ACTION ITEM: The records below must be repeated exactly, but without their pictures.

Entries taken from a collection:
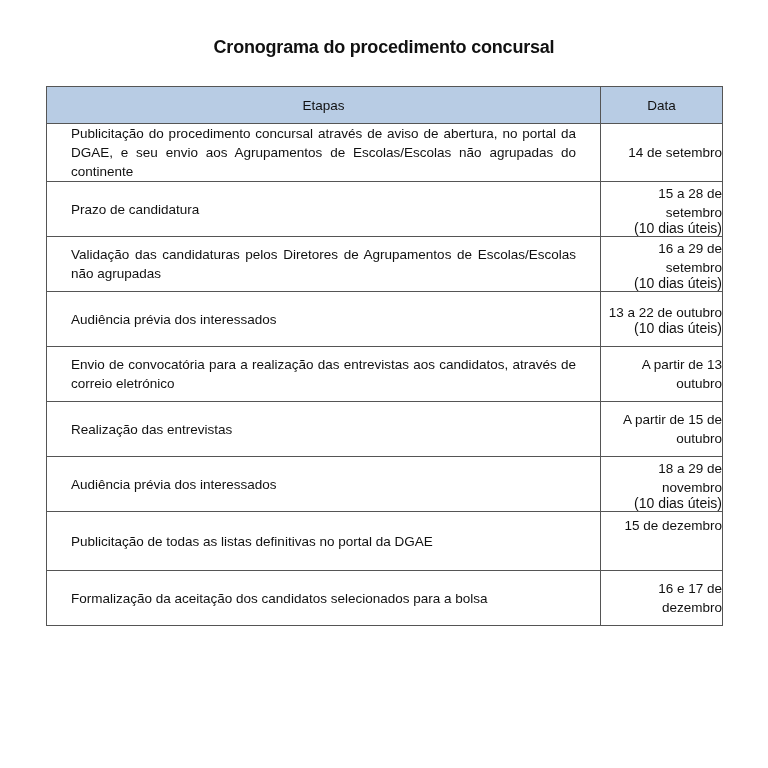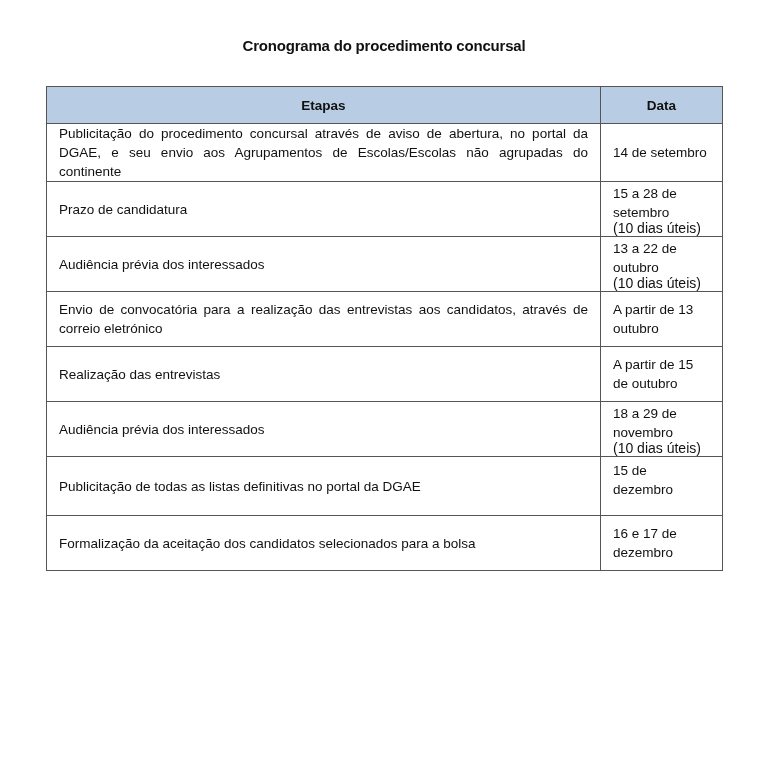--- a/index.html
+++ b/index.html
@@ -1,26 +1,26 @@
 <!DOCTYPE html>
 <html><head>
 <meta charset="utf-8">
 <style>
   html, body { margin: 0; padding: 0; background: #ffffff; }
   body { width: 768px; height: 768px; position: relative; overflow: hidden;
          font-family: "Liberation Sans", "DejaVu Sans", sans-serif; color: #111; }
   .title { position: absolute; top: 37px; left: 0; width: 768px; text-align: center;
-           font-weight: bold; font-size: 15px; letter-spacing: -0.2px; }
+           font-weight: bold; font-size: 18px; letter-spacing: -0.2px; }
   table { position: absolute; top: 86px; left: 46px; width: 676px; border-collapse: collapse;
           table-layout: fixed; }
   th, td { border: 1px solid #555; font-size: 13.5px; line-height: 19px; }
-  th { background: #b8cce4; font-weight: bold; height: 34px; }
-  td { height: 54px; padding: 0 12px; }
+  th { background: #b8cce4; font-weight: normal; height: 34px; }
+  td { height: 54px; padding: 0 24px; }
   td.etapa { text-align: justify; text-align-last: left; }
-  td.data { text-align: left; padding: 0 12px; }
+  td.data { text-align: right; padding: 0 0; }
   .col-etapa { width: 554px; }
   .col-data { width: 122px; }
   .note { display: block; font-size: 14px; line-height: 13px; }
 </style>
 </head>
 <body>
 
 <div class="title">Cronograma do procedimento concursal</div>
 
 <table>
@@ -37,20 +37,24 @@
   <tbody>
     <tr>
       <td class="etapa">Publicitação do procedimento concursal através de aviso de abertura, no portal da DGAE, e seu envio aos Agrupamentos de Escolas/Escolas não agrupadas do continente</td>
       <td class="data"><span>14 de setembro</span></td>
     </tr>
     <tr>
       <td class="etapa">Prazo de candidatura</td>
       <td class="data"><span>15 a 28 de setembro</span><span class="note">(10 dias úteis)</span></td>
     </tr>
     <tr>
+      <td class="etapa">Validação das candidaturas pelos Diretores de Agrupamentos de Escolas/Escolas não agrupadas</td>
+      <td class="data"><span>16 a 29 de setembro</span><span class="note">(10 dias úteis)</span></td>
+    </tr>
+    <tr>
       <td class="etapa">Audiência prévia dos interessados</td>
       <td class="data"><span>13 a 22 de outubro</span><span class="note">(10 dias úteis)</span></td>
     </tr>
     <tr>
       <td class="etapa">Envio de convocatória para a realização das entrevistas aos candidatos, através de correio eletrónico</td>
       <td class="data"><span>A partir de 13 outubro</span></td>
     </tr>
     <tr>
       <td class="etapa">Realização das entrevistas</td>
       <td class="data"><span>A partir de 15 de outubro</span></td>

EXPECTED ANSWER:
--- a/index.html
+++ b/index.html
@@ -1,26 +1,26 @@
 <!DOCTYPE html>
 <html><head>
 <meta charset="utf-8">
 <style>
   html, body { margin: 0; padding: 0; background: #ffffff; }
   body { width: 768px; height: 768px; position: relative; overflow: hidden;
          font-family: "Liberation Sans", "DejaVu Sans", sans-serif; color: #111; }
   .title { position: absolute; top: 37px; left: 0; width: 768px; text-align: center;
-           font-weight: bold; font-size: 15px; letter-spacing: -0.2px; }
+           font-weight: bold; font-size: 18px; letter-spacing: -0.2px; }
   table { position: absolute; top: 86px; left: 46px; width: 676px; border-collapse: collapse;
           table-layout: fixed; }
   th, td { border: 1px solid #555; font-size: 13.5px; line-height: 19px; }
-  th { background: #b8cce4; font-weight: bold; height: 34px; }
-  td { height: 54px; padding: 0 12px; }
+  th { background: #b8cce4; font-weight: normal; height: 34px; }
+  td { height: 54px; padding: 0 24px; }
   td.etapa { text-align: justify; text-align-last: left; }
-  td.data { text-align: left; padding: 0 12px; }
+  td.data { text-align: right; padding: 0 0; }
   .col-etapa { width: 554px; }
   .col-data { width: 122px; }
   .note { display: block; font-size: 14px; line-height: 13px; }
 </style>
 </head>
 <body>
 
 <div class="title">Cronograma do procedimento concursal</div>
 
 <table>
@@ -37,20 +37,24 @@
   <tbody>
     <tr>
       <td class="etapa">Publicitação do procedimento concursal através de aviso de abertura, no portal da DGAE, e seu envio aos Agrupamentos de Escolas/Escolas não agrupadas do continente</td>
       <td class="data"><span>14 de setembro</span></td>
     </tr>
     <tr>
       <td class="etapa">Prazo de candidatura</td>
       <td class="data"><span>15 a 28 de setembro</span><span class="note">(10 dias úteis)</span></td>
     </tr>
     <tr>
+      <td class="etapa">Validação das candidaturas pelos Diretores de Agrupamentos de Escolas/Escolas não agrupadas</td>
+      <td class="data"><span>16 a 29 de setembro</span><span class="note">(10 dias úteis)</span></td>
+    </tr>
+    <tr>
       <td class="etapa">Audiência prévia dos interessados</td>
       <td class="data"><span>13 a 22 de outubro</span><span class="note">(10 dias úteis)</span></td>
     </tr>
     <tr>
       <td class="etapa">Envio de convocatória para a realização das entrevistas aos candidatos, através de correio eletrónico</td>
       <td class="data"><span>A partir de 13 outubro</span></td>
     </tr>
     <tr>
       <td class="etapa">Realização das entrevistas</td>
       <td class="data"><span>A partir de 15 de outubro</span></td>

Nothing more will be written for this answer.